After half an hour of circular thinking I went upstairs. Olivia's light was out under her door. I continued up the stairs to my attic room and the weakness I'd been indulging for the past six months.
I had a desk set up in the dormer window with a simple raffia-seated wooden chair. In the desk I had a photograph of my wife, a head shot taken by me at night on the terrace of a house we were staying in near Lagos in the Algarve. In the shot her face is luminous. It was a colour shot, but only black and white and a yellow aura had come out in the flash. She never liked having her photo taken. I'd surprised her, but she wasn't wide-eyed and shocked. She was actually staring intendy and with some intensity, at the moment just before evasive action would be taken.
I set the photograph up in a black frame on the desk facing the window. Her face came up in one of the panes of glass, as if she was outside looking in.
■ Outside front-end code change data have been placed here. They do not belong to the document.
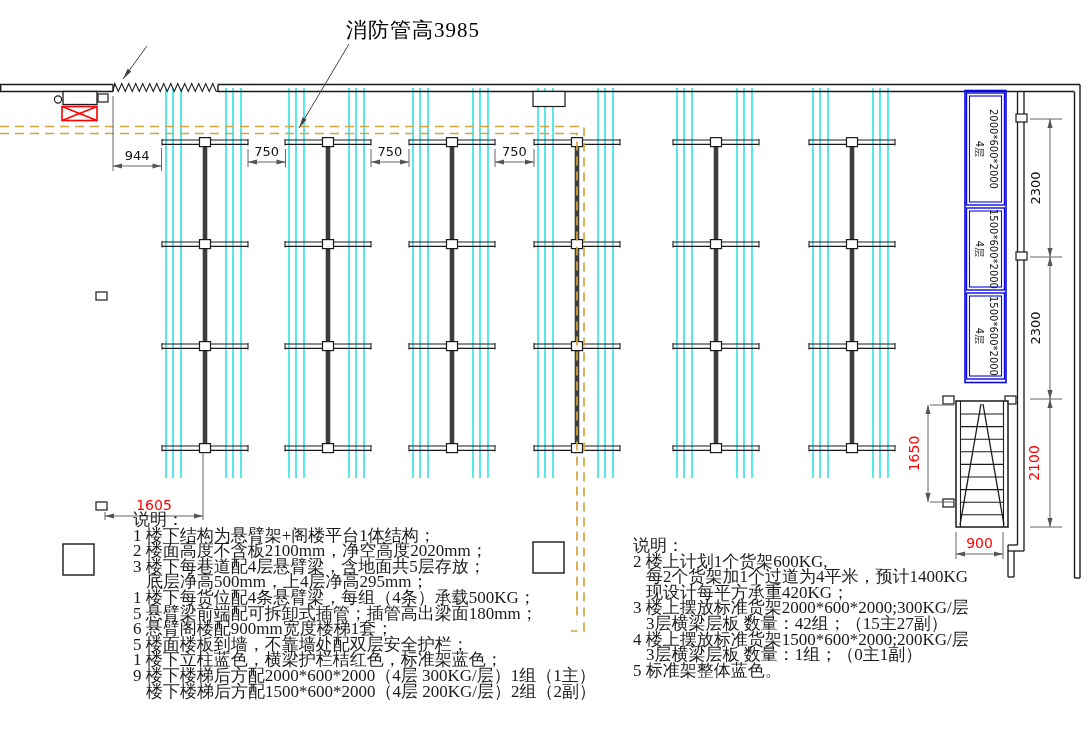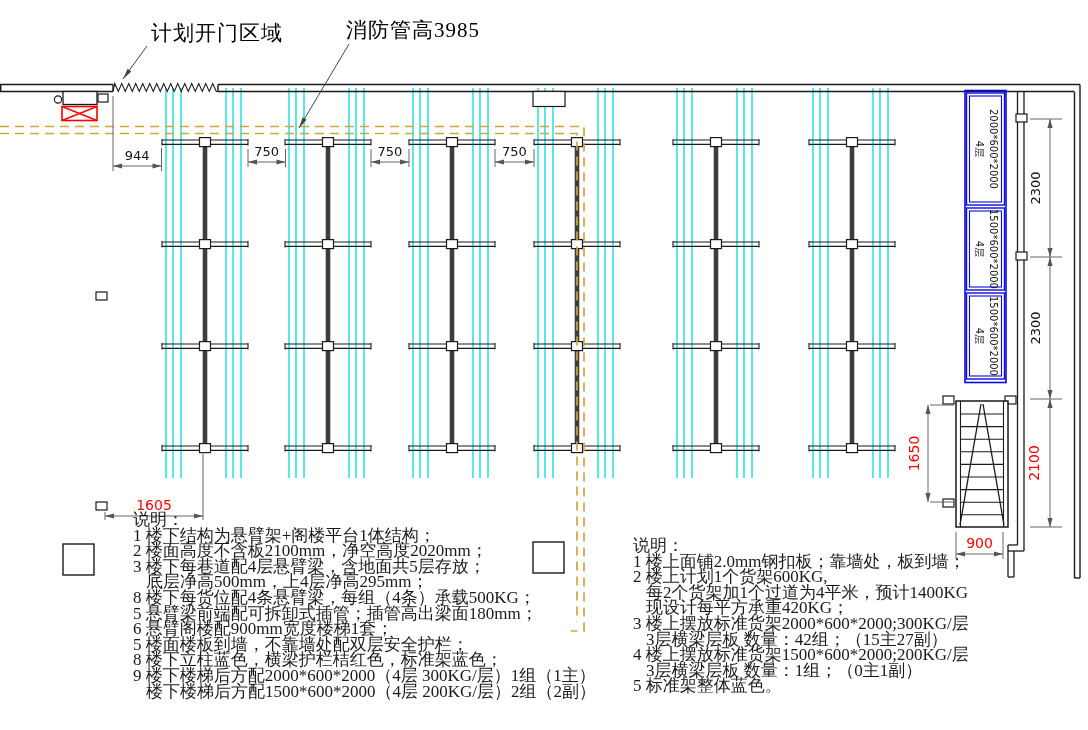--- a/index.html
+++ b/index.html
@@ -342,40 +342,38 @@
         <text x="154" y="510" fill="#ff0000" font-size="14" text-anchor="middle">1605</text>
       </g>
       <g>
         <line x1="147" y1="46" x2="123" y2="79" stroke="#444" stroke-width="1"></line>
         <polygon points="123,79 127.60979568052817,68.75110816801231 131.32998166832283,71.45669797731753" fill="#444"></polygon>
         <line x1="349" y1="44" x2="299" y2="128" stroke="#444" stroke-width="1"></line>
         <polygon points="299,128 302.6499488233022,117.37136539402756 306.60269609158684,119.7241911489589" fill="#444"></polygon>
       </g>
     </svg>
 
-  <div class="callout" id="door-callout" style="left:151px;top:19px">计划开门区域</div>
   <div class="callout" id="fire-callout" style="left:346px;top:16px">消防管高3985</div>
 
   <div class="notes" id="notes-left" style="left:133px;top:512px">
       <div class="note-line">说明：</div>
       <div class="note-line">1 楼下结构为悬臂架+阁楼平台1体结构；</div>
       <div class="note-line">2 楼面高度不含板2100mm，净空高度2020mm；</div>
       <div class="note-line">3 楼下每巷道配4层悬臂梁，含地面共5层存放；</div>
       <div class="note-line ind">底层净高500mm，上4层净高295mm；</div>
-      <div class="note-line">8 楼下每货位配4条悬臂梁，每组（4条）承载500KG；</div>
+      <div class="note-line">1 楼下每货位配4条悬臂梁，每组（4条）承载500KG；</div>
       <div class="note-line">5 悬臂梁前端配可拆卸式插管；插管高出梁面180mm；</div>
       <div class="note-line">6 悬臂阁楼配900mm宽度楼梯1套；</div>
       <div class="note-line">5 楼面楼板到墙，不靠墙处配双层安全护栏；</div>
-      <div class="note-line">8 楼下立柱蓝色，横梁护栏桔红色，标准架蓝色；</div>
+      <div class="note-line">1 楼下立柱蓝色，横梁护栏桔红色，标准架蓝色；</div>
       <div class="note-line">9 楼下楼梯后方配2000*600*2000（4层 300KG/层）1组（1主）</div>
       <div class="note-line ind">楼下楼梯后方配1500*600*2000（4层 200KG/层）2组（2副）</div>
     </div>
   <div class="notes" id="notes-right" style="left:633px;top:538px">
       <div class="note-line">说明：</div>
-      <div class="note-line">1 楼上面铺2.0mm钢扣板；靠墙处，板到墙；</div>
       <div class="note-line">2 楼上计划1个货架600KG,</div>
       <div class="note-line ind">每2个货架加1个过道为4平米，预计1400KG</div>
       <div class="note-line ind">现设计每平方承重420KG；</div>
       <div class="note-line">3 楼上摆放标准货架2000*600*2000;300KG/层</div>
       <div class="note-line ind">3层横梁层板 数量：42组；（15主27副）</div>
       <div class="note-line">4 楼上摆放标准货架1500*600*2000;200KG/层</div>
       <div class="note-line ind">3层横梁层板 数量：1组；（0主1副）</div>
       <div class="note-line">5 标准架整体蓝色。</div>
     </div>
 </div>

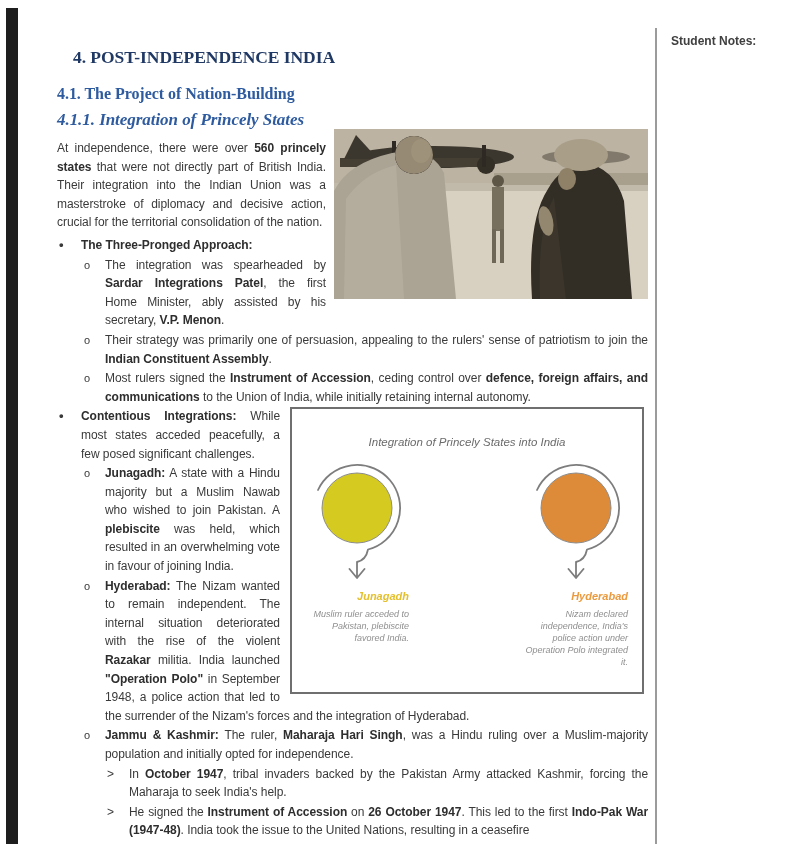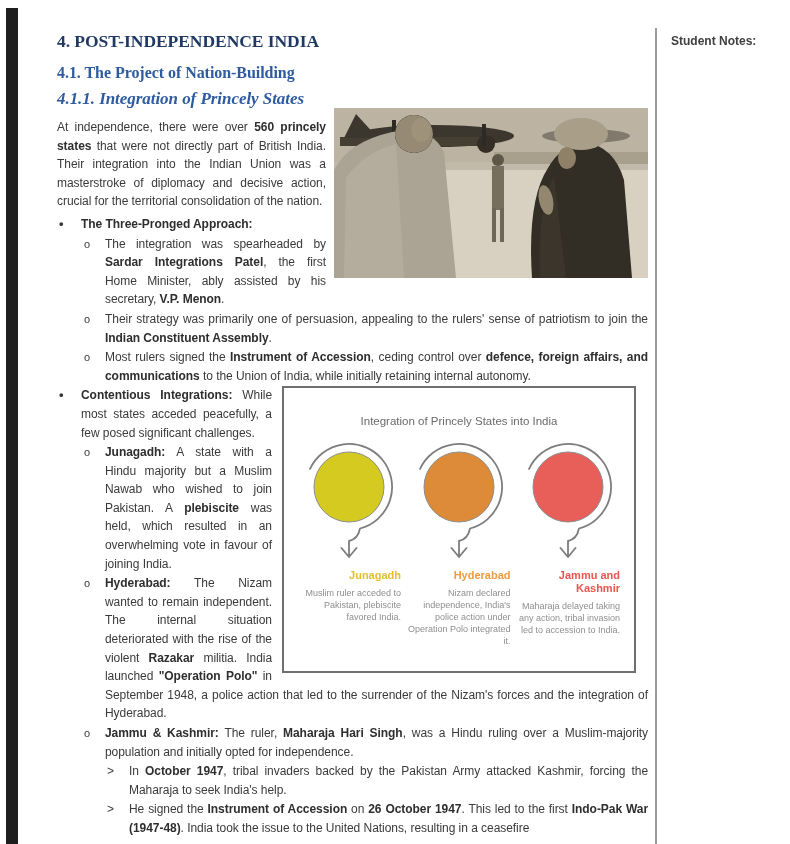--- a/index.html
+++ b/index.html
@@ -10,39 +10,39 @@
   }
   .left-bar { position: absolute; left: 6px; top: 8px; width: 12px; height: 836px; background: #1e1e1e; }
   .notes-divider { position: absolute; left: 655px; top: 28px; width: 2px; height: 816px; background: #9b9b9b; }
   .student-notes { position: absolute; left: 671px; top: 34px; font-size: 12px; font-weight: bold; color: #404040; }
 
   .content {
     position: absolute; left: 57px; top: 0; width: 591px; padding-top: 30px;
     color: #3a3a3a; font-size: 12px; line-height: 18.6px; letter-spacing: -0.05px;
     text-align: justify;
   }
-  .h1 { font-family: "Liberation Serif", serif; font-weight: bold; font-size: 17.5px; line-height: 22px; margin: 0; }
+  .h1 { font-family: "Liberation Serif", serif; font-weight: bold; font-size: 17.5px; line-height: 22px; margin: 16px; }
   .h2 { font-family: "Liberation Serif", serif; font-weight: bold; font-size: 16px; line-height: 20px; margin: 11px 0 0; }
   .h3 { font-family: "Liberation Serif", serif; font-weight: bold; font-style: italic; font-size: 17px; line-height: 16px; margin: 8px 0 8px; }
 
   .photo-float { float: right; width: 314px; height: 170px; margin: 25px 0 0 8px; }
   .photo-float svg { display: block; width: 100%; height: 100%; }
 
   .para { margin: 11px 0 0; }
   .list { margin-top: 4px; }
   .li { position: relative; margin: 0 0 1px; }
   .li .marker { position: absolute; top: 0; font-style: normal; }
   .lv1 { padding-left: 24px; } .lv1 > .marker { left: 2px; font-size: 13px; font-weight: bold; }
   .lv2 { padding-left: 48px; } .lv2 > .marker { left: 27px; font-size: 11px; }
   .lv3 { padding-left: 72px; } .lv3 > .marker { left: 50px; font-size: 12px; }
   b { color: #2e2e2e; }
 
   .diagram-float {
-    float: right; width: 354px; height: 287px; margin: 0 12px 4px 10px;
-    border: 2px solid #6f6f6f; background: #ffffff; text-align: center;
+    float: right; width: 354px; height: 287px; margin: 0 4px 4px 10px;
+    border: 2px solid #6f6f6f; background: #ffffff; text-align: center; font-style: italic;
   }
   .diagram-title { margin-top: 24px; font-size: 11.5px; color: #6b6b6b; letter-spacing: 0; }
   .diagram-cols { display: flex; justify-content: space-between; padding: 8px 14px 0; text-align: right; }
   .dcol { width: 103px; }
   .dcol svg { display: block; margin: 0 auto; }
   .dlabel { font-weight: bold; font-size: 11px; line-height: 13px; margin-top: 2px; letter-spacing: 0; }
   .ddesc { font-size: 9px; line-height: 12px; color: #8f8f8f; margin-top: 5px; letter-spacing: 0; }
 </style>
 </head>
 <body>
@@ -128,28 +128,20 @@
 
           <div class="dcol">
             <svg width="103" height="128" viewBox="0 0 103 128">
               <path d="M 12,30 A 43,43 0 1 1 62,89.5 Q 60,100 51,102 L 51,116 M 43.5,109 L 51,118 L 58.5,109" fill="none" stroke="#7d7d7d" stroke-width="1.8" stroke-linecap="round" stroke-linejoin="round"></path>
               <circle cx="51" cy="48" r="35" stroke="#8c8c8c" stroke-width="1" fill="#de8b39"></circle>
             </svg>
             <div class="dlabel" style="color: rgb(236, 154, 62);">Hyderabad</div>
             <div class="ddesc">Nizam declared independence, India's police action under Operation Polo integrated it.</div>
           </div>
 
-          <div class="dcol">
-            <svg width="103" height="128" viewBox="0 0 103 128">
-              <path d="M 12,30 A 43,43 0 1 1 62,89.5 Q 60,100 51,102 L 51,116 M 43.5,109 L 51,118 L 58.5,109" fill="none" stroke="#7d7d7d" stroke-width="1.8" stroke-linecap="round" stroke-linejoin="round"></path>
-              <circle cx="51" cy="48" r="35" stroke="#8c8c8c" stroke-width="1" fill="#e75f58"></circle>
-            </svg>
-            <div class="dlabel" style="color: rgb(233, 85, 78);">Jammu and Kashmir</div>
-            <div class="ddesc">Maharaja delayed taking any action, tribal invasion led to accession to India.</div>
-          </div>
 
         </div>
       </div>
 
       <div class="li lv1">
         <span class="marker">•</span>
         <span><b>Contentious Integrations:</b> While most states acceded peacefully, a few posed significant challenges.</span>
       </div>
       <div class="li lv2">
         <span class="marker">o</span>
Also in the desk, in a locked drawer, was a bag of grass and a packet of Rizla+ papers. I used to smoke it as a kid in Africa. It was the poor man's booze and the gardeners used it all the time. I hadn't smoked since I left London, but when I had to stop drinking to lose the weight, I knew I wasn't going to get through the occasional hard, lonely moment without something to soften the edges.
I'd smoked maybe two or three joints a week for six months. When I smoked I talked to my wife in the window, and the strange part was, that after the dope had taken hold and I'd fallen into myself, she'd talk back.
I sat with the desk lamp on to give the reflection and smoked. It didn't take much. It was good stuff. Not local. I mean, I could have just walked out the front door and bought a deal in five minutes but that wouldn't do. My father's old driver from Guinea provided the gear for me. My black brother.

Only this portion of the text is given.